◆ THE RECORDS:
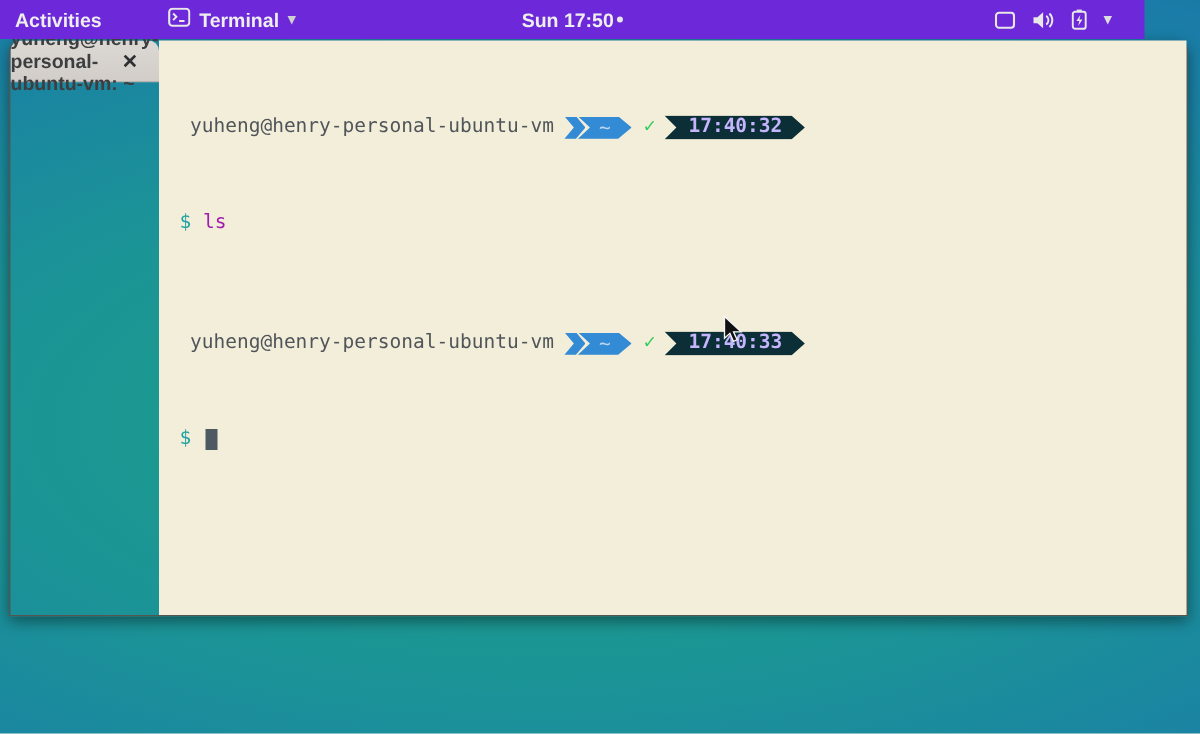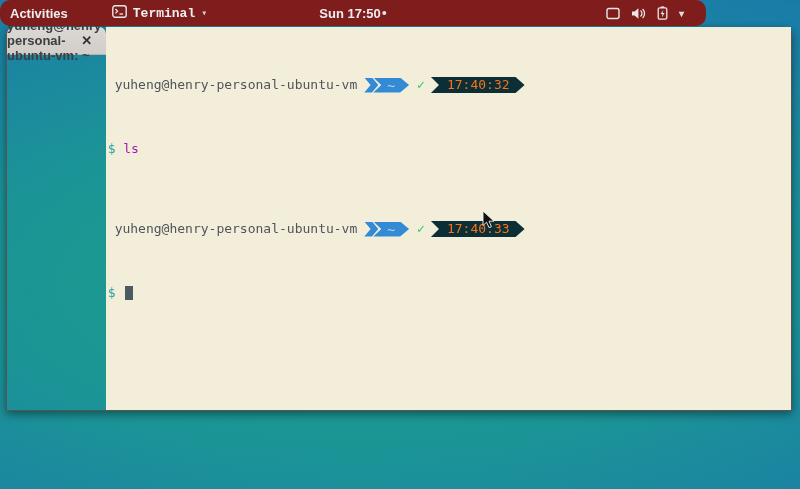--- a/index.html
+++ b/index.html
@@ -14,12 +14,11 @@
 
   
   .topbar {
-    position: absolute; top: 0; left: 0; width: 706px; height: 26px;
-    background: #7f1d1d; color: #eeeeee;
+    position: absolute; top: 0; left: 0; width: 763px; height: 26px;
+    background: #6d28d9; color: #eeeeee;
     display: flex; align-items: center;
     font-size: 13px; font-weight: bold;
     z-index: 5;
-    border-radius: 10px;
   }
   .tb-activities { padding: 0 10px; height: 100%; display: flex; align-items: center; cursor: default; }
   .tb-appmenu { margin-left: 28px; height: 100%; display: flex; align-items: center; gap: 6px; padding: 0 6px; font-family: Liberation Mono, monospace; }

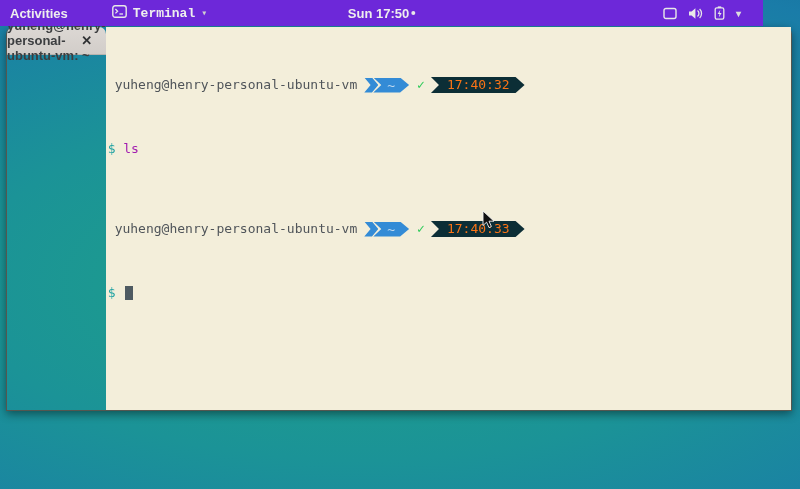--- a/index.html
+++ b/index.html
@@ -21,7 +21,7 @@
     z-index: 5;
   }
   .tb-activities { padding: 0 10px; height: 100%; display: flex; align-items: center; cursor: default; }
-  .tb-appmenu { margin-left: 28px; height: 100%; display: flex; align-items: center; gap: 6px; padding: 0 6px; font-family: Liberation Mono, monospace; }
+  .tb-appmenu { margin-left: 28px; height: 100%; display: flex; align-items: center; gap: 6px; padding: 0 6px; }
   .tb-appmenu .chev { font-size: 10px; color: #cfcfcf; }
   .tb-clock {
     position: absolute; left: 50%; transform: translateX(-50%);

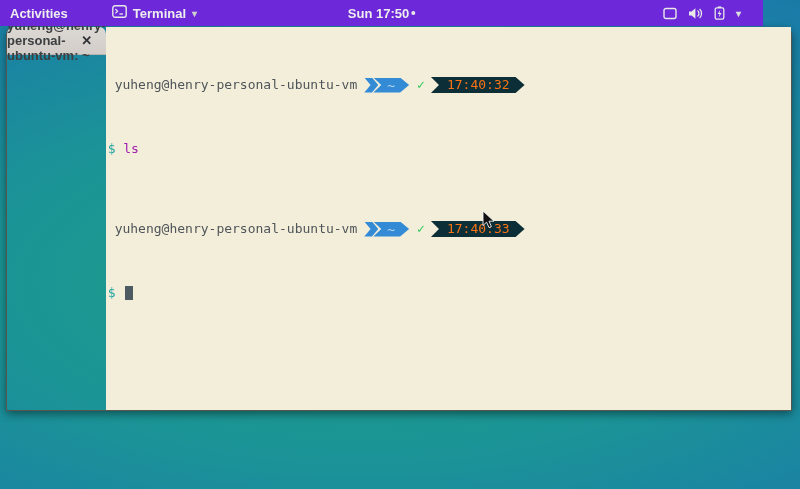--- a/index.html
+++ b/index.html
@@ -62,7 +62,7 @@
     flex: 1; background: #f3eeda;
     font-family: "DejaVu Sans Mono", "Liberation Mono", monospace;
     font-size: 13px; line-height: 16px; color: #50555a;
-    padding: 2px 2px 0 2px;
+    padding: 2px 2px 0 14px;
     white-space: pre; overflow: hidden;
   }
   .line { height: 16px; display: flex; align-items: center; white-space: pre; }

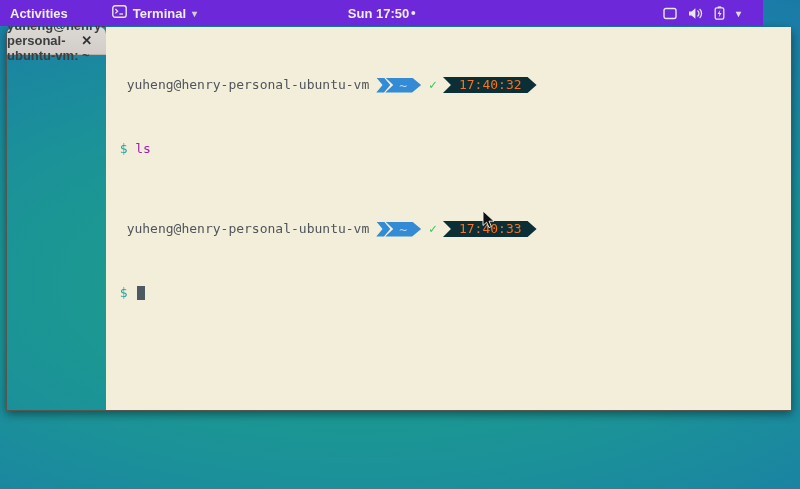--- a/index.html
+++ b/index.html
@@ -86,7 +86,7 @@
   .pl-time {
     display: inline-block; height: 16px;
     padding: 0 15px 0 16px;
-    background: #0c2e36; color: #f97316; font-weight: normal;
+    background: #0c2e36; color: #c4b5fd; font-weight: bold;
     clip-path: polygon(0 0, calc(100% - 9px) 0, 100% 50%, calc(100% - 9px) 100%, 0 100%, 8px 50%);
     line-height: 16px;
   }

==

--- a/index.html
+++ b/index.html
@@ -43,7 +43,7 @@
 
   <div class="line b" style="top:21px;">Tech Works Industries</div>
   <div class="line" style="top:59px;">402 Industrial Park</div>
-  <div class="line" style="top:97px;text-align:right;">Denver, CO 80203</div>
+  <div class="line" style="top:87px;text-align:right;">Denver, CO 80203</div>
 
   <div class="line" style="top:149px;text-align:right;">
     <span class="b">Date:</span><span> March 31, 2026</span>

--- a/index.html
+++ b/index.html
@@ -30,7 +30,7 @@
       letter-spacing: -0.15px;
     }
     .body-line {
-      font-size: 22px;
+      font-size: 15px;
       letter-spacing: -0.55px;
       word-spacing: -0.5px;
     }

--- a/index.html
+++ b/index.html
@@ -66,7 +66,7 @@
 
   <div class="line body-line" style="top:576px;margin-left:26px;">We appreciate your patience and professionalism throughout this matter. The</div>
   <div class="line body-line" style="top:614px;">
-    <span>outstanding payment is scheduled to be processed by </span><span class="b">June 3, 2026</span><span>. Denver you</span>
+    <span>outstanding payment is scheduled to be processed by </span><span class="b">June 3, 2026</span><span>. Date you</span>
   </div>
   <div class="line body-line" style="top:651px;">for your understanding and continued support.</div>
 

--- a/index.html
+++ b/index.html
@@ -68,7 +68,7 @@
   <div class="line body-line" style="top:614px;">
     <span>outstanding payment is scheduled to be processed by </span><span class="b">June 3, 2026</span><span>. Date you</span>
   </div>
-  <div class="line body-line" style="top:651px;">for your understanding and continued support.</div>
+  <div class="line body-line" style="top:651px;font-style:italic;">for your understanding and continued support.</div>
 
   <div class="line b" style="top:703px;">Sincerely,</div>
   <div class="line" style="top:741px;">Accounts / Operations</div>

◆ DESCRIPTION OF THE TASK:
What is needed is an exact copy of the lines above from the one with "font-size: 13px; font-weight: bold;" to the one with "padding: 0 15px 0 16px;", both ends kept, and nothing more; please leave the pictures out.

◆ ANSWER:
     font-size: 13px; font-weight: bold;
     z-index: 5;
-    border-radius: 10px;
   }
   .tb-activities { padding: 0 10px; height: 100%; display: flex; align-items: center; cursor: default; }
   .tb-appmenu { margin-left: 28px; height: 100%; display: flex; align-items: center; gap: 6px; padding: 0 6px; font-family: Liberation Mono, monospace; }

--- a/index.html
+++ b/index.html
@@ -21,7 +21,7 @@
     z-index: 5;
   }
   .tb-activities { padding: 0 10px; height: 100%; display: flex; align-items: center; cursor: default; }
-  .tb-appmenu { margin-left: 28px; height: 100%; display: flex; align-items: center; gap: 6px; padding: 0 6px; font-family: Liberation Mono, monospace; }
+  .tb-appmenu { margin-left: 28px; height: 100%; display: flex; align-items: center; gap: 6px; padding: 0 6px; }
   .tb-appmenu .chev { font-size: 10px; color: #cfcfcf; }
   .tb-clock {
     position: absolute; left: 50%; transform: translateX(-50%);

--- a/index.html
+++ b/index.html
@@ -62,7 +62,7 @@
     flex: 1; background: #f3eeda;
     font-family: "DejaVu Sans Mono", "Liberation Mono", monospace;
     font-size: 13px; line-height: 16px; color: #50555a;
-    padding: 2px 2px 0 2px;
+    padding: 2px 2px 0 14px;
     white-space: pre; overflow: hidden;
   }
   .line { height: 16px; display: flex; align-items: center; white-space: pre; }

--- a/index.html
+++ b/index.html
@@ -86,7 +86,7 @@
   .pl-time {
     display: inline-block; height: 16px;
     padding: 0 15px 0 16px;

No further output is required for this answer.